Mark Dziadulewicz

Personal information
- Full name: Mieczyslaw Dziadulewicz
- Date of birth: 29 January 1960 (age 65)
- Place of birth: Wimbledon, England
- Position(s): Midfielder

Youth career
- Southend United

Senior career*
- Years: Team / Apps / (Gls)
- 1978: Southend United / 0 / (0)
- 1978–1979: Chelmsford City / 19 / (0)
- 1979: Wimbledon / 2 / (0)
- 1979: KuPS / 8 / (2)
- 1979–1980: Wimbledon / 26 / (1)
- 1981: FC Haka / 25 / (11)
- 1981–1982: Chelmsford City / 4 / (2)
- 1982: FC Haka / 28 / (9)
- 1982–1983: Chelmsford City / 25 / (8)
- 1983–1984: FC Haka / 34 / (13)
- 1984–1985: Chelmsford City / 10 / (1)
- 1985–1987: OTP / 32 / (7)
- 1987–1989: OLS / 36 / (19)
- 1989–1992: FC Ilves / 54 / (13)
- 1992: FC Tigers / 6 / (0)
- 1992: FC Oulu / 22 / (2)
- Canvey Island
- Saffron Walden Town
- 2004: Tervarit / 4 / (1)
- 2007: Tervarit / 2 / (0)

Managerial career
- 2007: Tervarit
- 2008–2010: Jippo
- 2015: Jippo
- 2018: SC Riverball

= Mark Dziadulewicz =

English footballer

Mieczyslaw Dziadulewicz (born 29 January 1960) is an English former footballer who played as a midfielder.

==Club career==
Dziadulewicz began his career at Southend United, signing professional forms in 1978, after joining the club at youth level. Following his release from Southend at the end of the 1977–78 season, Dziadulewicz signed for Southern League club Chelmsford City. In February 1979, following a successful trial, Dziadulewicz signed for hometown club Wimbledon. Dziadulewicz made two Football League appearances for Wimbledon, before moving to Finland, signing for KuPS. In 1979, following two goals in eight league games for KuPS, Dzidulewicz re-signed for Wimbledon, scoring once in 26 league appearances during his time there. In 1981, Dziadulewicz signed for FC Haka. Dziadulewicz routinely switched between Haka and Chelmsford City, playing for Haka in the summer and Chelmsford in the winter, during the domestic winter break in Finland. Dziadulewicz subsequently played for Finnish clubs OTP, OLS, FC Ilves, FC Tigers and FC Oulu.
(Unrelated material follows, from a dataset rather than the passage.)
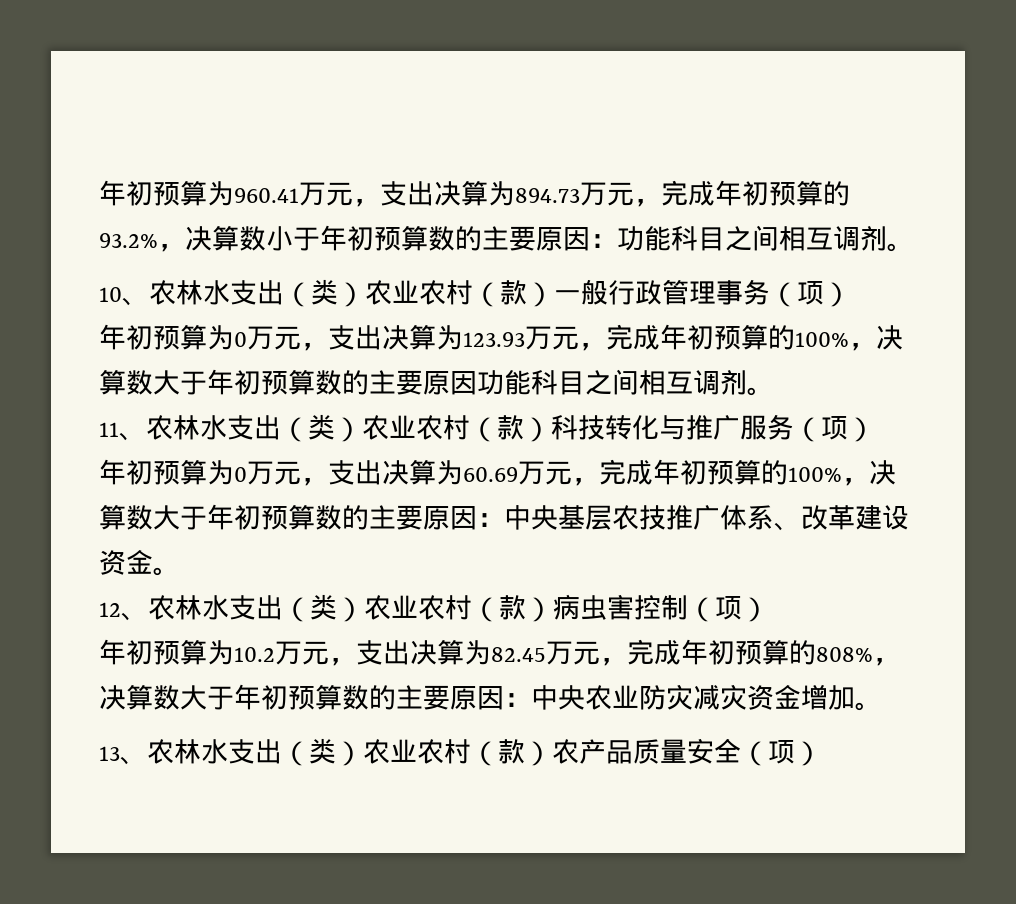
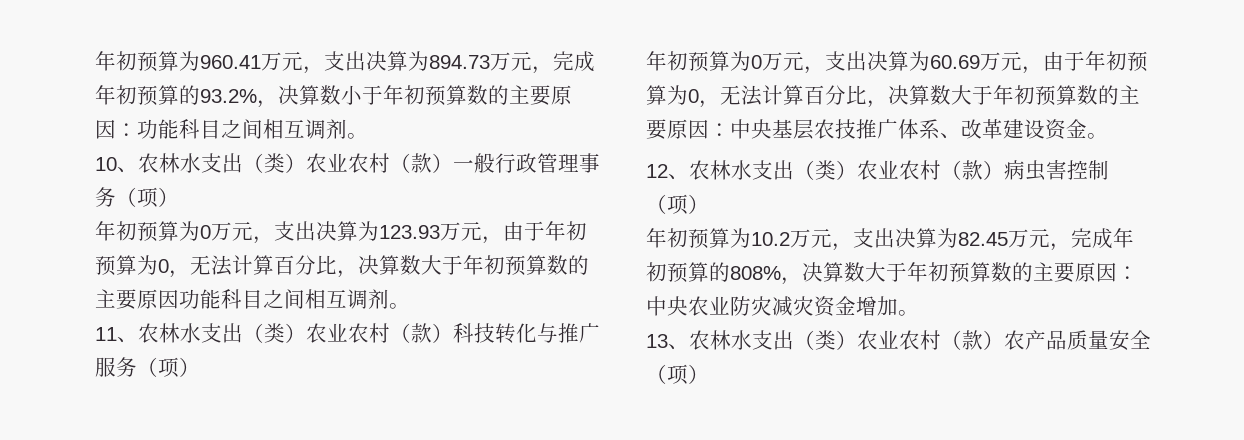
- 年初预算为0万元，支出决算为123.93万元，完成年初预算的100%，决算数大于年初预算数的主要原因功能科目之间相互调剂。
+ 年初预算为0万元，支出决算为123.93万元，由于年初预算为0，无法计算百分比，决算数大于年初预算数的主要原因功能科目之间相互调剂。
- 年初预算为0万元，支出决算为60.69万元，完成年初预算的100%，决算数大于年初预算数的主要原因：中央基层农技推广体系、改革建设资金。
+ 年初预算为0万元，支出决算为60.69万元，由于年初预算为0，无法计算百分比，决算数大于年初预算数的主要原因：中央基层农技推广体系、改革建设资金。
During the 1992–93 season, Dziadulewicz played for Canvey Island. Dziadulewicz later played for Saffron Walden Town in the Essex Senior League.

==Managerial career==
In 2007, Dziadulewicz took up a player-manager role at Tervarit. In 2008, following a coaching role at AC Oulu, Dziadulewicz was appointed manager of Jippo. After leaving Jippo in 2010, Dziadulewicz took up a coaching role at JoPS. Ahead of the 2015 Kakkonen season, Dziadulewicz returned to Jippo as manager. In November 2017, SC Riverball announced the appointment of Dziadulewicz ahead of the 2018 season.